I’ve written about some boring and arcane tax issues – most of which are only relevant because we don’t have a simple and fair flat tax.
- Depreciation vs. expensing
- Territorial taxation vs. worldwide taxation
- GILTI rules for multinational firms
- Carry-forwards and net-operating losses
- Tax treatment of debt and equity
But I always try to explain why these complicated tax issues are important – assuming we want a competitive tax system that doesn’t needlessly undermine growth.
Today, we’re going to add to our collection of nerdy tax topics by discussing the issue of “book income” vs “tax income.”
I’m motivated to address this topic because the oleaginous senior senator from Massachusetts, Elizabeth Warren, indirectly addressed this issue in a recent column for the Washington Post.

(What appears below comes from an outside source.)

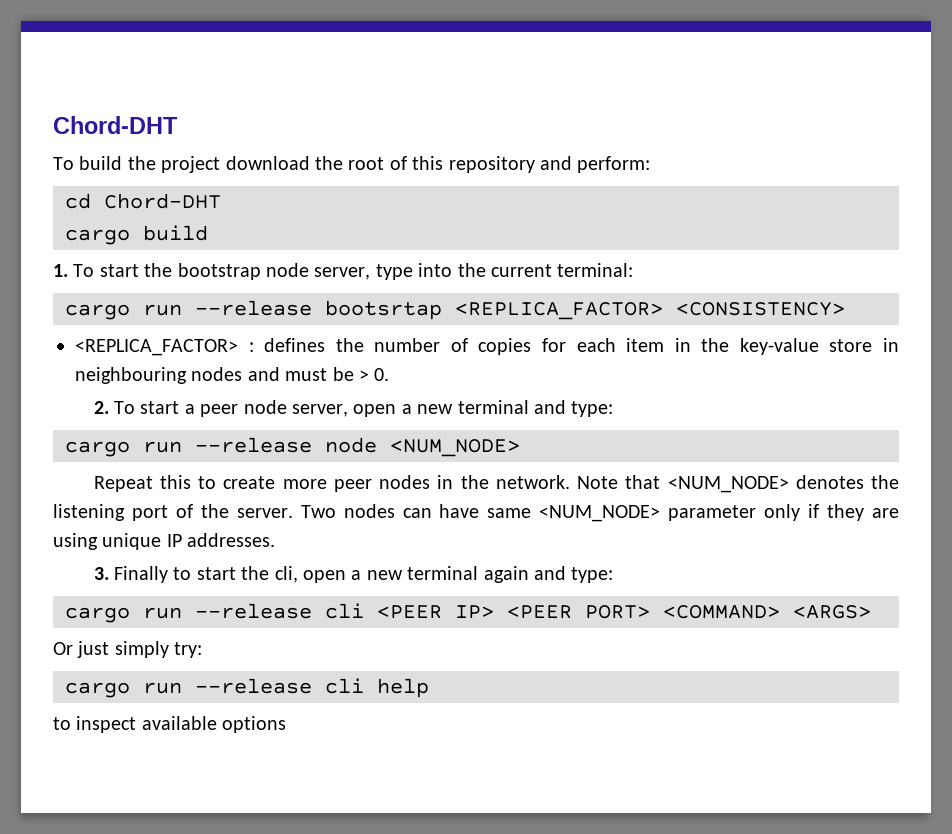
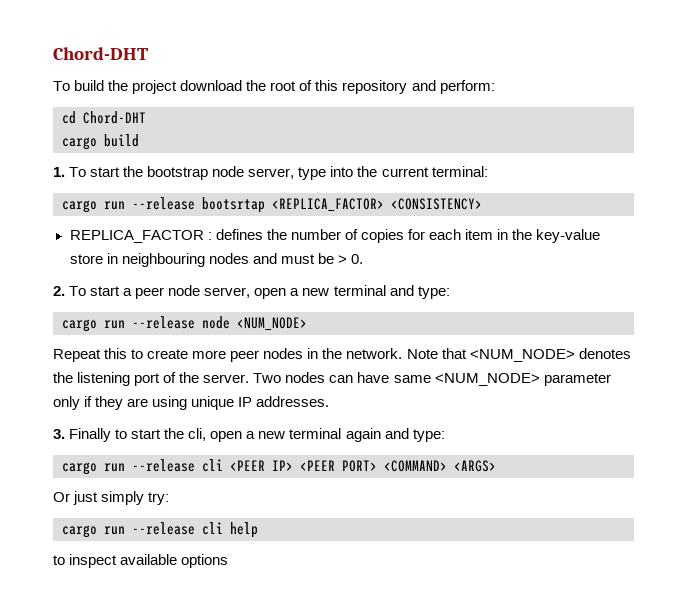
- <REPLICA_FACTOR> : defines the number of copies for each item in the key-value store in neighbouring nodes and must be > 0.
+ REPLICA_FACTOR : defines the number of copies for each item in the key-value store in neighbouring nodes and must be > 0.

Here’s some of what she wrote.
…scores of giant U.S. corporations pay zero. …In the three years following the 2017 Republican tax cuts, 39 megacorporations, including Amazon and FedEx, reported more than $122 billion in profits to their shareholders while using loopholes, deductions and exemptions to pay zero in federal income taxes. These companies boosted their stock prices and increased CEO pay by telling their shareholders they raked in hundreds of millions of dollars in profits, while simultaneously telling the Internal Revenue Service that they don’t owe any taxes. …We would require any company that earns more than $100 million in profits to pay a 7 percent tax on every dollar earned above that amount.
To assess Warren’s proposal, here are a couple of things that you need to understand.
- What corporations report to their shareholders is “book income,” and that number is governed by a specific set of rules (“generally accepted accounting principles” or GAAP) determined by the Financial Accounting Standards Board. The goal is to make sure investors and others have accurate information.
- What companies report to the Internal Revenue Service is “tax income” and that number is governed by a specific set of laws (the tax code) enacted over the past 100-plus years by politicians.
In other words, companies are not choosing to play games. They have no choice. They are following two separate sets of requirements that were set up for two separate reasons.
For purposes of public policy, the key thing to understand is that the tax code is based largely on cash flow (what was taxable income over the past 12 months, for instance).
That means it produces annual numbers that can be quite different than book income’s long-run data based on accrual accounting (the GAAP rules).
The Tax Foundation has a recent report, authored by Erica York and Alex Muresianu, that shows why it would be a major mistake to use book income for tax purposes.
Under corporate book income rules, companies spread out the cost of investments across roughly its useful life, also known as economic depreciation. The purpose of this rule is to match costs to the revenues they generate to best inform creditors and shareholders: deducting, say, the entire cost of a new factory the year it’s constructed could make it seem like a company is unprofitable to shareholders. While the economic depreciation approach makes some sense for accounting purposes, it’s a bad framework for tax policy. Spreading out the deductions over time creates a tax bias against investment. Deductions in future years are worth less than deductions in the current year, thanks to the time value of money and inflation. It also creates a bias against companies that rely heavily on physical capital (think energy production and high-tech manufacturing), and towards companies that mostly rely on labor (think financial services or fast food).
It’s unclear whether Senator Warren (or her staff) actually understand these technical details.
Not that it really matters. Her goal is to play class warfare. She’s engaging in demagoguery (a long-standing pattern) in hopes of enacting legislation that will give her a lot more money to spend.
If she’s successful, it will be very bad news for the economy, as Kyle Pomerleau explained in a 2019 report for the Tax Foundation.
According to the Tax Foundation General Equilibrium Model, this proposal would reduce economic output (GDP) by 1.9 percent in the long run. We also estimate that the capital stock would be 3.3 percent smaller and wages 1.5 percent lower, with about 454,000 fewer full-time equivalent jobs. …We estimate that the service price would rise by 2.6 percent under this proposal. A higher service price means that capital investment would become less attractive, leading to reduced investment and, eventually, a smaller capital stock. The smaller capital stock would lead to lower output, lower worker productivity, and lower wages. …Taxpayers in the bottom four income quintiles…would see a reduction in after-tax income of between 1.64 percent and 1.95 percent.
And here’s a table from Kyle’s report with all the economic consequences.
P.S. In her column, Sen. Warren also reiterated her support for a destructive wealth tax and more funding to reward a corrupt IRS.